* Instructions for the task: Look through the data below for the string "background", and copy every line where it turns up.

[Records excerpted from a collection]
□ □ □

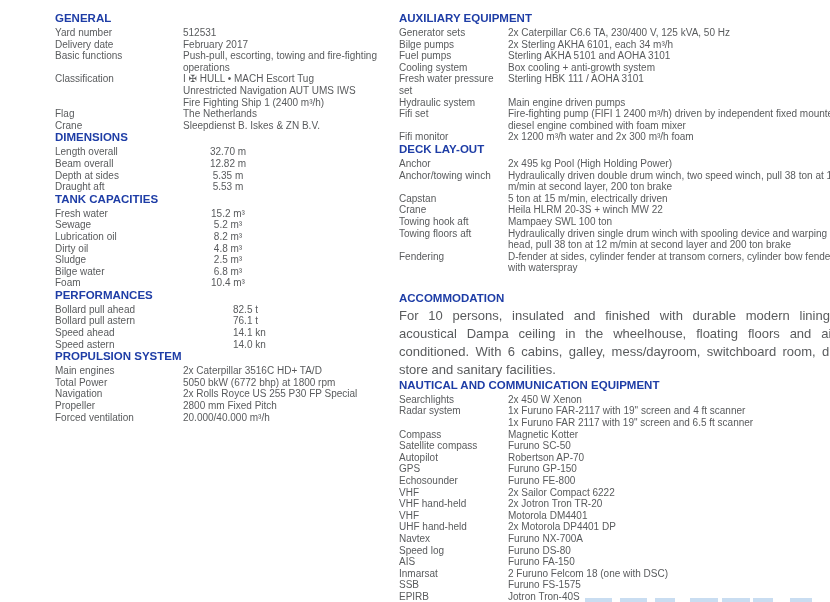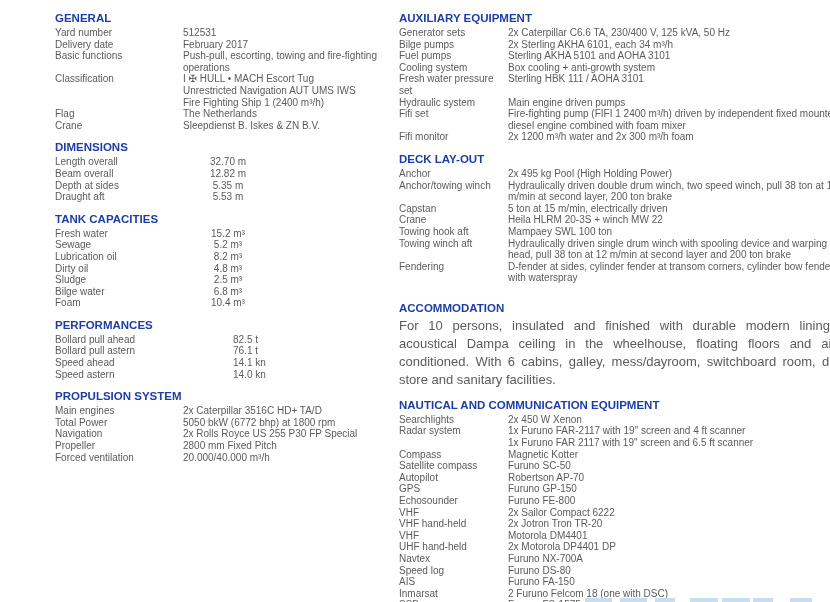--- a/index.html
+++ b/index.html
@@ -7,21 +7,21 @@
     --text:#595b5d;
     --bg:#ffffff;
   }
   *{margin:0;padding:0;box-sizing:border-box;}
   html,body{width:830px;height:602px;background:var(--bg);}
   body{font-family:"Liberation Sans","DejaVu Sans",sans-serif;color:var(--text);overflow:hidden;}
   .page{position:relative;width:830px;height:602px;background:var(--bg);overflow:hidden;}
   .col{position:absolute;top:4px;}
   .col-left{left:55px;width:322px;}
   .col-right{left:399px;width:441px;}
-  .section{margin-top:10px;}
+  .section{margin-top:0;}
   .section:first-child{margin-top:8px;}
   .col-right .section-accommodation{margin-top:18px;}
   .sec-title{font-size:11.5px;line-height:13px;font-weight:bold;color:var(--blue);margin-bottom:2px;}
   .row{display:flex;font-size:10px;line-height:11.6px;}
   .label{flex:0 0 128px;}
   .col-right .label{flex:0 0 109px;}
   .value{flex:1;white-space:pre-wrap;}
   .align-right .value{flex:0 0 90px;text-align:center;white-space:pre-wrap;}
   .align-indent .value{padding-left:50px;}
   .paragraph{font-size:13px;line-height:18px;text-align:justify;}
@@ -206,21 +206,21 @@
         </div>
         <div class="row">
           <span class="label">Crane</span>
           <span class="value">Heila HLRM 20-3S + winch MW 22</span>
         </div>
         <div class="row">
           <span class="label">Towing hook aft</span>
           <span class="value">Mampaey SWL 100 ton</span>
         </div>
         <div class="row">
-          <span class="label">Towing winch aft</span>
+          <span class="label">Towing floors aft</span>
           <span class="value">Hydraulically driven single drum winch with spooling device and warping head, pull 38 ton at 12 m/min at second layer and 200 ton brake</span>
         </div>
         <div class="row">
           <span class="label">Fendering</span>
           <span class="value">D-fender at sides, cylinder fender at transom corners, cylinder bow fender with waterspray</span>
         </div>
       </section>
       <section class="section align-left section-accommodation">
         <div class="sec-title">ACCOMMODATION</div>
         <div class="paragraph">For 10 persons, insulated and finished with durable modern linings, acoustical Dampa ceiling in the wheelhouse, floating floors and air-conditioned. With 6 cabins, galley, mess/dayroom, switchboard room, dry store and sanitary facilities.</div>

□ □ □

* Expected output:
   html,body{width:830px;height:602px;background:var(--bg);}
   .page{position:relative;width:830px;height:602px;background:var(--bg);overflow:hidden;}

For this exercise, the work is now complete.